We need to gather all columns that start with “X” that contain per-year values for each series (for example X1960..YR1960)
wdi %>%
filter(Country.Code != "") %>%
gather(Year, Value, starts_with("X"))
# A tibble: 12 x 6
`¬Series.Name` Series.Code Country.Name Country.Code
<chr> <chr> <chr> <chr>
1 Maternal mortality SH.STA.MMRT France FRA
2 Maternal mortality SH.STA.MMRT Spain ESP
3 Health expenditure SH.XPD.TOTL.ZS France FRA
4 Health expenditure SH.XPD.TOTL.ZS Spain ESP
5 Maternal mortality SH.STA.MMRT France FRA
6 Maternal mortality SH.STA.MMRT Spain ESP
7 Health expenditure SH.XPD.TOTL.ZS France FRA
8 Health expenditure SH.XPD.TOTL.ZS Spain ESP
9 Maternal mortality SH.STA.MMRT France FRA
10 Maternal mortality SH.STA.MMRT Spain ESP
11 Health expenditure SH.XPD.TOTL.ZS France FRA
12 Health expenditure SH.XPD.TOTL.ZS Spain ESP
# ... with 2 more variables: Year <chr>, Value <dbl>
Now all values are in the Value
column, so we need to spread them out to individual columns based on the Series.Code
. We have to make sure that we only keep the columns that make the country-year observations unique.
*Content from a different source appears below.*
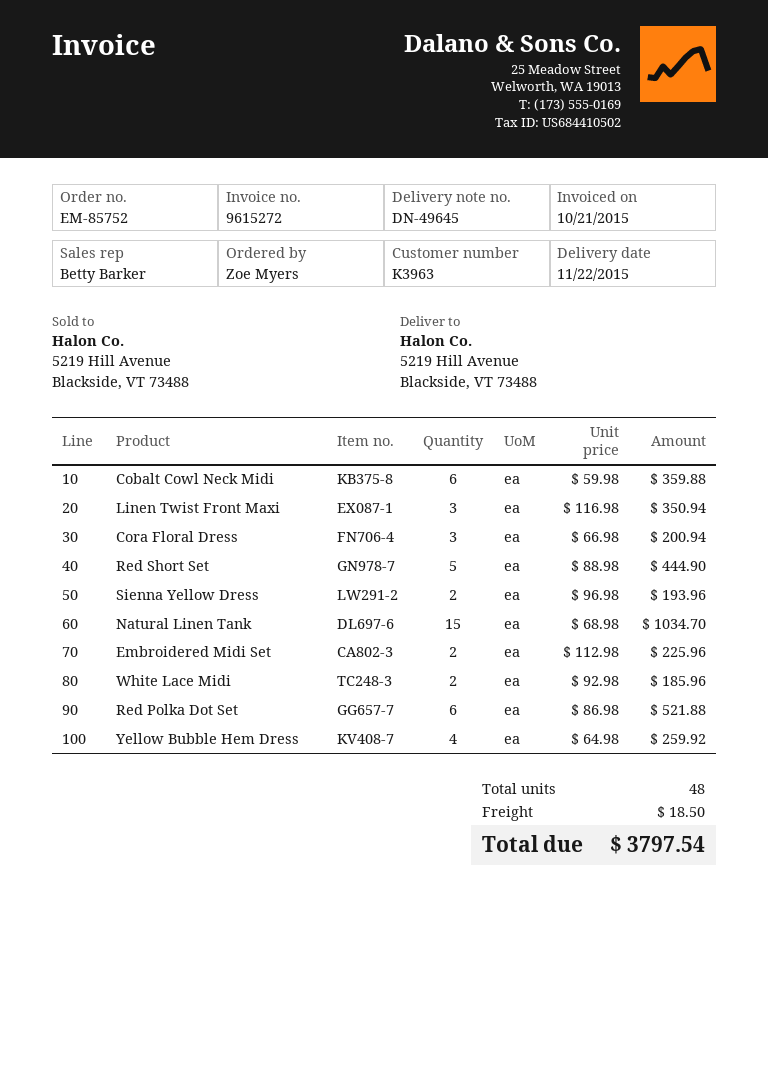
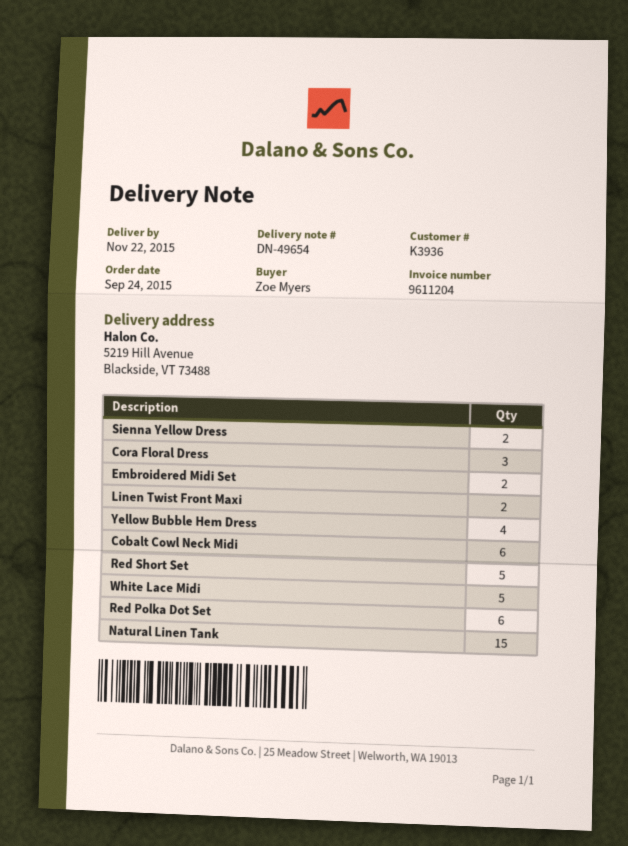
delivery note number: DN-49645 -> DN-49654
invoice number: 9615272 -> 9611204
customer number: K3963 -> K3936
Linen Twist Front Maxi: 3 -> 2
White Lace Midi: 2 -> 5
We use select()
to keep Country.Code
, Country.Name
, Year
, plus the two columns (Series.Code
and Value
) that will make up the key-value pair for the spread()
function.
wdi %>%
filter(Country.Code != "") %>%
gather(Year, Value, starts_with("X")) %>%
select(Country.Code, Country.Name, Year, Series.Code, Value) %>%
spread(Series.Code, Value)
# A tibble: 6 x 5
Country.Code Country.Name Year SH.STA.MMRT SH.XPD.TOTL.ZS
* <chr> <chr> <chr> <dbl> <dbl>
1 ESP Spain X1995.YR1995 6 7.444592
2 ESP Spain X2000.YR2000 5 7.214756
3 ESP Spain X2005.YR2005 5 8.288271
4 FRA France X1995.YR1995 15 10.355906
5 FRA France X2000.YR2000 12 10.084833
6 FRA France X2005.YR2005 10 10.932626
It looks good, so we can rename the variables to something meaningful.
wdi %>%
filter(Country.Code != "") %>%
gather(Year, Value, starts_with("X")) %>%
select(Country.Code, Country.Name, Year, Series.Code, Value) %>%
spread(Series.Code, Value) %>%
rename(CountryName = Country.Name,
CountryCode = Country.Code,
MaternalMortality = SH.STA.MMRT,
HealthExpenditure = SH.XPD.TOTL.ZS)
# A tibble: 6 x 5
CountryCode CountryName Year MaternalMortality HealthExpenditure
* <chr> <chr> <chr> <dbl> <dbl>
1 ESP Spain X1995.YR1995 6 7.444592
2 ESP Spain X2000.YR2000 5 7.214756
3 ESP Spain X2005.YR2005 5 8.288271
4 FRA France X1995.YR1995 15 10.355906
5 FRA France X2000.YR2000 12 10.084833
6 FRA France X2005.YR2005 10 10.932626
Now we just need to extract the 4-digit year from the Year
column. The Year
column is formatted as X1995.YR1995
which means that the 4-digits for the year are in position 2
,3
,4
, and 5
. We can use the substring()
function to take all the characters from position 2
to 5
and assign it back to the Year
column.
Since this is the last step we might as well assign the results to a new variable.
wdi_long <- wdi %>%
filter(Country.Code != "") %>%
gather(Year, Value, starts_with("X")) %>%
select(Country.Code, Country.Name, Year, Series.Code, Value) %>%
spread(Series.Code, Value) %>%
rename(CountryName = Country.Name,
CountryCode = Country.Code,
MaternalMortality = SH.STA.MMRT,
HealthExpenditure = SH.XPD.TOTL.ZS) %>%
mutate(Year = as.numeric(substring(Year, 2, 5)))
wdi_long
# A tibble: 6 x 5
CountryCode CountryName Year MaternalMortality HealthExpenditure
<chr> <chr> <dbl> <dbl> <dbl>
1 ESP Spain 1995 6 7.444592
2 ESP Spain 2000 5 7.214756
3 ESP Spain 2005 5 8.288271
4 FRA France 1995 15 10.355906
5 FRA France 2000 12 10.084833
6 FRA France 2005 10 10.932626
You can assign it back to wdi
if you want, but we’re using a different name in case we make a mistake and have to start again. This way we would’ve have to reload the file all over again.